Code change snippets.

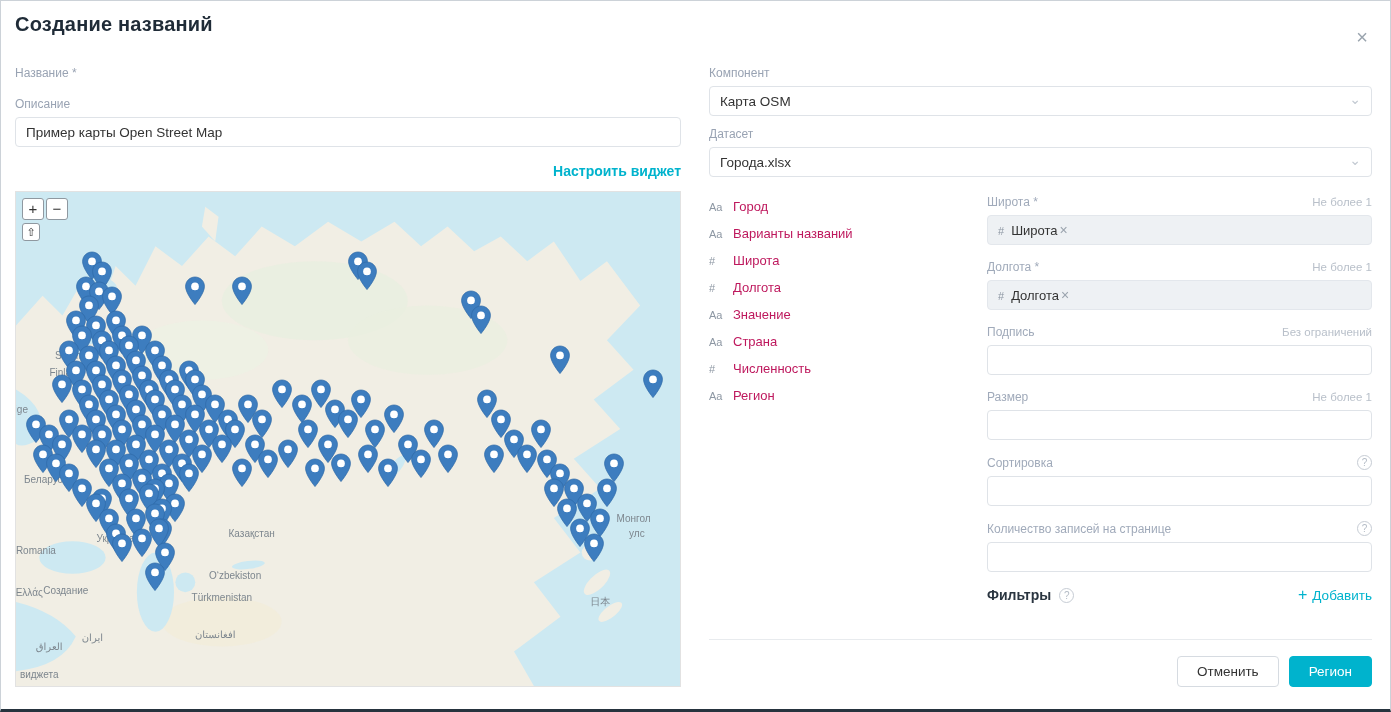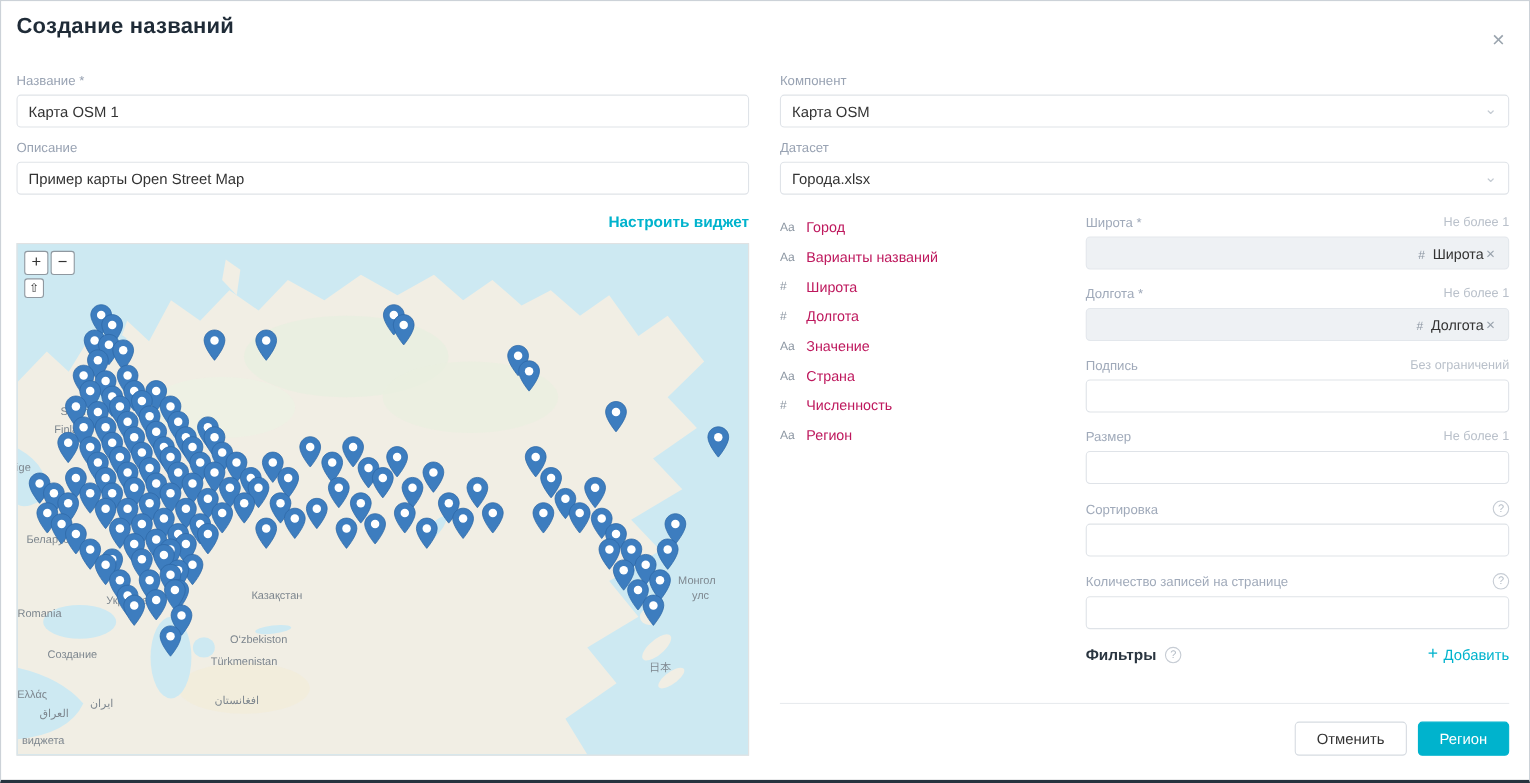--- a/index.html
+++ b/index.html
@@ -90,21 +90,21 @@
   .ffield { margin-bottom: 15px; }
   .ffield-head {
     display: flex; justify-content: space-between; align-items: center;
     margin-bottom: 6px; font-size: 12px;
   }
   .fhead-label { color: #a0aaba; font-size: 12px; }
   .fhint { color: #b9c0ca; font-size: 11.5px; }
   .chip-input {
     height: 30px; background: #eef1f4;
     border: 1px solid #e3e7ec; border-radius: 4px;
-    display: flex; align-items: center; justify-content: flex-end;
+    display: flex; align-items: center; justify-content: flex-start;
     padding: 0 10px; font-size: 13px; color: #333;
   }
   .chip-tag { color: #8d97a3; font-size: 11px; margin-right: 7px; }
   .chip-remove { color: #9aa3ad; cursor: pointer; font-size: 14px; padding: 0 2px; }
   .help {
     width: 15px; height: 15px; border: 1px solid #c6ccd4; border-radius: 50%;
     color: #b4bcc6; font-size: 10px; display: inline-flex;
     align-items: center; justify-content: center; cursor: pointer; flex: 0 0 auto;
   }
   
@@ -132,21 +132,20 @@
     <h1 class="title">Создание названий</h1>
     <button class="close">×</button>
   </div>
 
   <div class="content">
 
     <div class="col-left">
 
       <div class="fgroup">
         <label class="flabel">Название *</label>
-        <input class="tinput" value="Карта OSM 1" style="">
       </div>
 
       <div class="fgroup">
         <label class="flabel">Описание</label>
         <input class="tinput" value="Пример карты Open Street Map" style="">
       </div>
 
       <a class="configure-link">Настроить виджет</a>
 
       <div class="map">
@@ -180,21 +179,21 @@
           <ellipse cx="11" cy="30" rx="0.8" ry="0.9" fill="var(--water)"></ellipse>
         </svg>
 
         <div class="map-labels">
             <span class="maplabel" style="left: 8%; top: 33%;">Suomi</span>
             <span class="maplabel" style="left: 7.5%; top: 36.5%;">Finland</span>
             <span class="maplabel" style="left: 0.8%; top: 44%;">ige</span>
             <span class="maplabel" style="left: 4.5%; top: 58%;">Беларусь</span>
             <span class="maplabel" style="left: 15%; top: 70%;">Украина</span>
             <span class="maplabel" style="left: 3%; top: 72.5%;">Romania</span>
-            <span class="maplabel" style="left: 2%; top: 81%; margin-top: 34px;">Ελλάς</span>
+            <span class="maplabel" style="left: 2%; top: 81%;">Ελλάς</span>
             <span class="maplabel" style="left: 7.5%; top: 80.5%;">Создание</span>
             <span class="maplabel" style="left: 35.5%; top: 69%;">Казақстан</span>
             <span class="maplabel" style="left: 33%; top: 77.5%;">O‘zbekiston</span>
             <span class="maplabel" style="left: 31%; top: 82%;">Türkmenistan</span>
             <span class="maplabel" style="left: 93%; top: 66%;">Монгол</span>
             <span class="maplabel" style="left: 93.5%; top: 69%;">улс</span>
             <span class="maplabel" style="left: 88%; top: 83%;">日本</span>
             <span class="maplabel" style="left: 5%; top: 92%;">العراق</span>
             <span class="maplabel" style="left: 11.5%; top: 90%;">ايران</span>
             <span class="maplabel" style="left: 30%; top: 89.5%;">افغانستان</span>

Directions for this task. Without the images, write out each line of the data verbatim.

Reply to the task.
--- a/index.html
+++ b/index.html
@@ -90,21 +90,21 @@
   .ffield { margin-bottom: 15px; }
   .ffield-head {
     display: flex; justify-content: space-between; align-items: center;
     margin-bottom: 6px; font-size: 12px;
   }
   .fhead-label { color: #a0aaba; font-size: 12px; }
   .fhint { color: #b9c0ca; font-size: 11.5px; }
   .chip-input {
     height: 30px; background: #eef1f4;
     border: 1px solid #e3e7ec; border-radius: 4px;
-    display: flex; align-items: center; justify-content: flex-end;
+    display: flex; align-items: center; justify-content: flex-start;
     padding: 0 10px; font-size: 13px; color: #333;
   }
   .chip-tag { color: #8d97a3; font-size: 11px; margin-right: 7px; }
   .chip-remove { color: #9aa3ad; cursor: pointer; font-size: 14px; padding: 0 2px; }
   .help {
     width: 15px; height: 15px; border: 1px solid #c6ccd4; border-radius: 50%;
     color: #b4bcc6; font-size: 10px; display: inline-flex;
     align-items: center; justify-content: center; cursor: pointer; flex: 0 0 auto;
   }
   
@@ -132,21 +132,20 @@
     <h1 class="title">Создание названий</h1>
     <button class="close">×</button>
   </div>
 
   <div class="content">
 
     <div class="col-left">
 
       <div class="fgroup">
         <label class="flabel">Название *</label>
-        <input class="tinput" value="Карта OSM 1" style="">
       </div>
 
       <div class="fgroup">
         <label class="flabel">Описание</label>
         <input class="tinput" value="Пример карты Open Street Map" style="">
       </div>
 
       <a class="configure-link">Настроить виджет</a>
 
       <div class="map">
@@ -180,21 +179,21 @@
           <ellipse cx="11" cy="30" rx="0.8" ry="0.9" fill="var(--water)"></ellipse>
         </svg>
 
         <div class="map-labels">
             <span class="maplabel" style="left: 8%; top: 33%;">Suomi</span>
             <span class="maplabel" style="left: 7.5%; top: 36.5%;">Finland</span>
             <span class="maplabel" style="left: 0.8%; top: 44%;">ige</span>
             <span class="maplabel" style="left: 4.5%; top: 58%;">Беларусь</span>
             <span class="maplabel" style="left: 15%; top: 70%;">Украина</span>
             <span class="maplabel" style="left: 3%; top: 72.5%;">Romania</span>
-            <span class="maplabel" style="left: 2%; top: 81%; margin-top: 34px;">Ελλάς</span>
+            <span class="maplabel" style="left: 2%; top: 81%;">Ελλάς</span>
             <span class="maplabel" style="left: 7.5%; top: 80.5%;">Создание</span>
             <span class="maplabel" style="left: 35.5%; top: 69%;">Казақстан</span>
             <span class="maplabel" style="left: 33%; top: 77.5%;">O‘zbekiston</span>
             <span class="maplabel" style="left: 31%; top: 82%;">Türkmenistan</span>
             <span class="maplabel" style="left: 93%; top: 66%;">Монгол</span>
             <span class="maplabel" style="left: 93.5%; top: 69%;">улс</span>
             <span class="maplabel" style="left: 88%; top: 83%;">日本</span>
             <span class="maplabel" style="left: 5%; top: 92%;">العراق</span>
             <span class="maplabel" style="left: 11.5%; top: 90%;">ايران</span>
             <span class="maplabel" style="left: 30%; top: 89.5%;">افغانستان</span>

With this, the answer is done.